* _Provided data_:
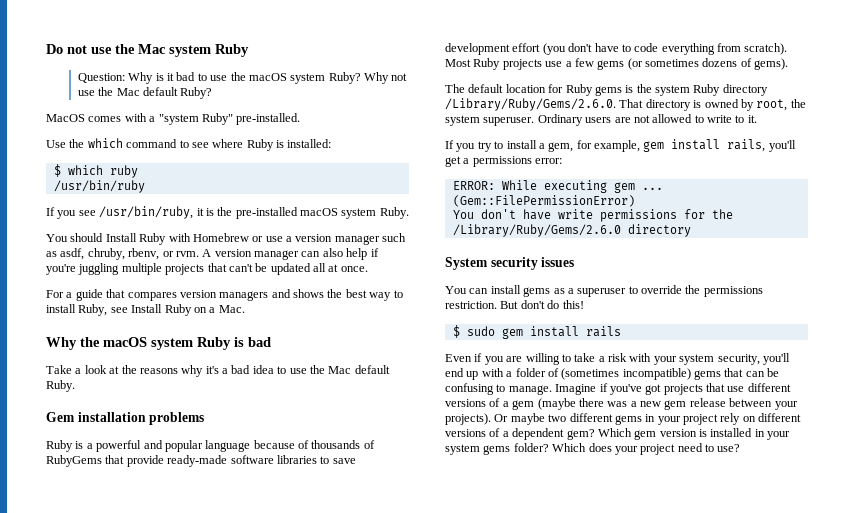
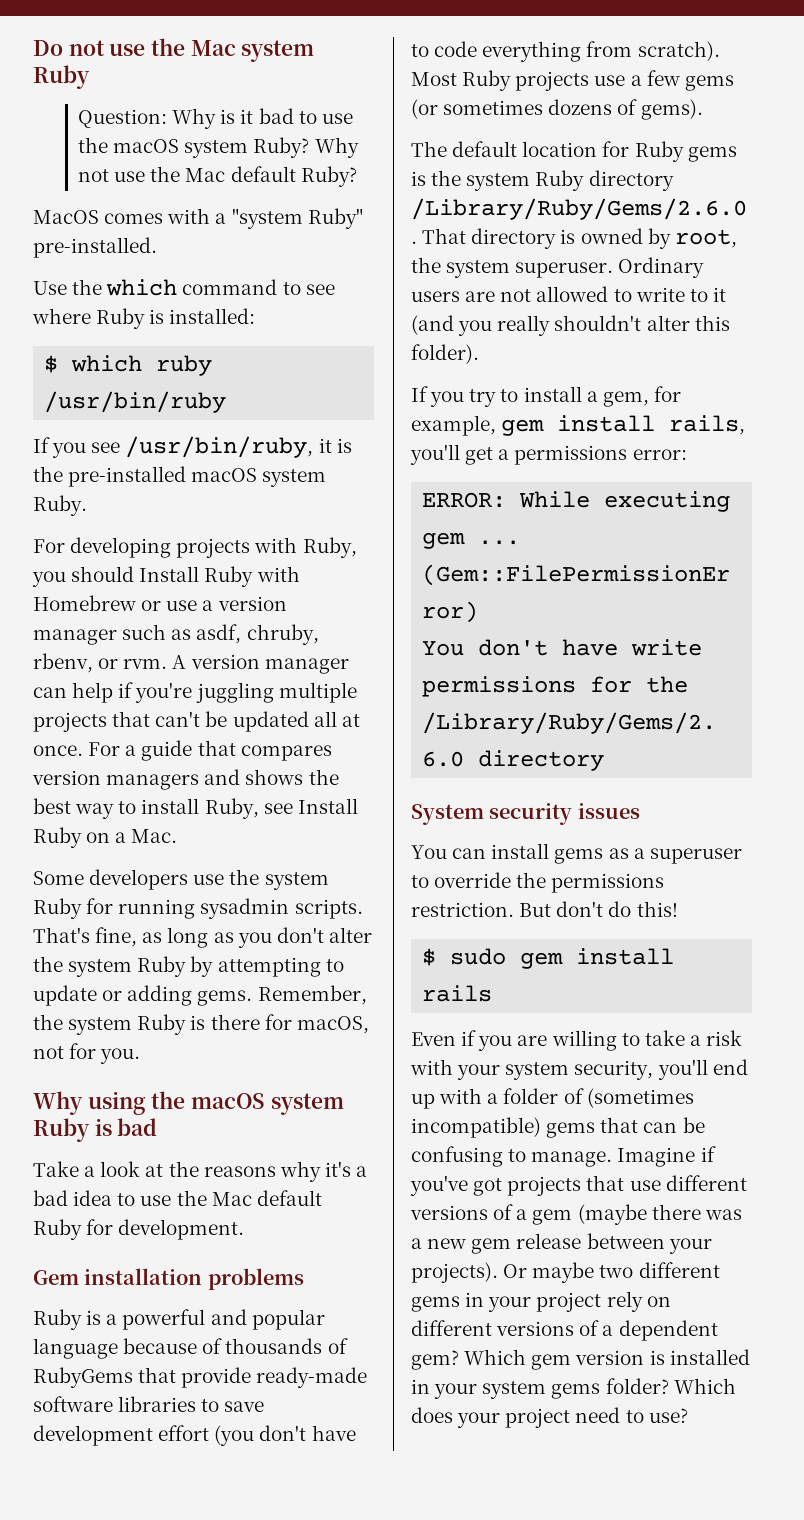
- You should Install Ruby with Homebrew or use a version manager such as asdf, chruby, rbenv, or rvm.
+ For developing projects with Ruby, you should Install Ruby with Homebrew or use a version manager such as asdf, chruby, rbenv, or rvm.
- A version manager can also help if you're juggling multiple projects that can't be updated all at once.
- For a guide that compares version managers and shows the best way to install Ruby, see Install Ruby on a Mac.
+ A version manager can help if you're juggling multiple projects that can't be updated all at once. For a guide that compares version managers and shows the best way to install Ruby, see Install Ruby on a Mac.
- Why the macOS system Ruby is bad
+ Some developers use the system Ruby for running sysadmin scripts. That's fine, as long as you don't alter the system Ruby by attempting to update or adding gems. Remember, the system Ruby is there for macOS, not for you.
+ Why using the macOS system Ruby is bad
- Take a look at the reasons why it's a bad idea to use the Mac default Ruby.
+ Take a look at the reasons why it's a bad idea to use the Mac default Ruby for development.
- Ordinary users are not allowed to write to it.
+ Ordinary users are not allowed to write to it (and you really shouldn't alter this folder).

* _Required work_:
All that is needed is the data above, repeated exactly, without the pictures.

* _Expected answer_:
- You should Install Ruby with Homebrew or use a version manager such as asdf, chruby, rbenv, or rvm.
+ For developing projects with Ruby, you should Install Ruby with Homebrew or use a version manager such as asdf, chruby, rbenv, or rvm.
- A version manager can also help if you're juggling multiple projects that can't be updated all at once.
- For a guide that compares version managers and shows the best way to install Ruby, see Install Ruby on a Mac.
+ A version manager can help if you're juggling multiple projects that can't be updated all at once. For a guide that compares version managers and shows the best way to install Ruby, see Install Ruby on a Mac.
- Why the macOS system Ruby is bad
+ Some developers use the system Ruby for running sysadmin scripts. That's fine, as long as you don't alter the system Ruby by attempting to update or adding gems. Remember, the system Ruby is there for macOS, not for you.
+ Why using the macOS system Ruby is bad
- Take a look at the reasons why it's a bad idea to use the Mac default Ruby.
+ Take a look at the reasons why it's a bad idea to use the Mac default Ruby for development.
- Ordinary users are not allowed to write to it.
+ Ordinary users are not allowed to write to it (and you really shouldn't alter this folder).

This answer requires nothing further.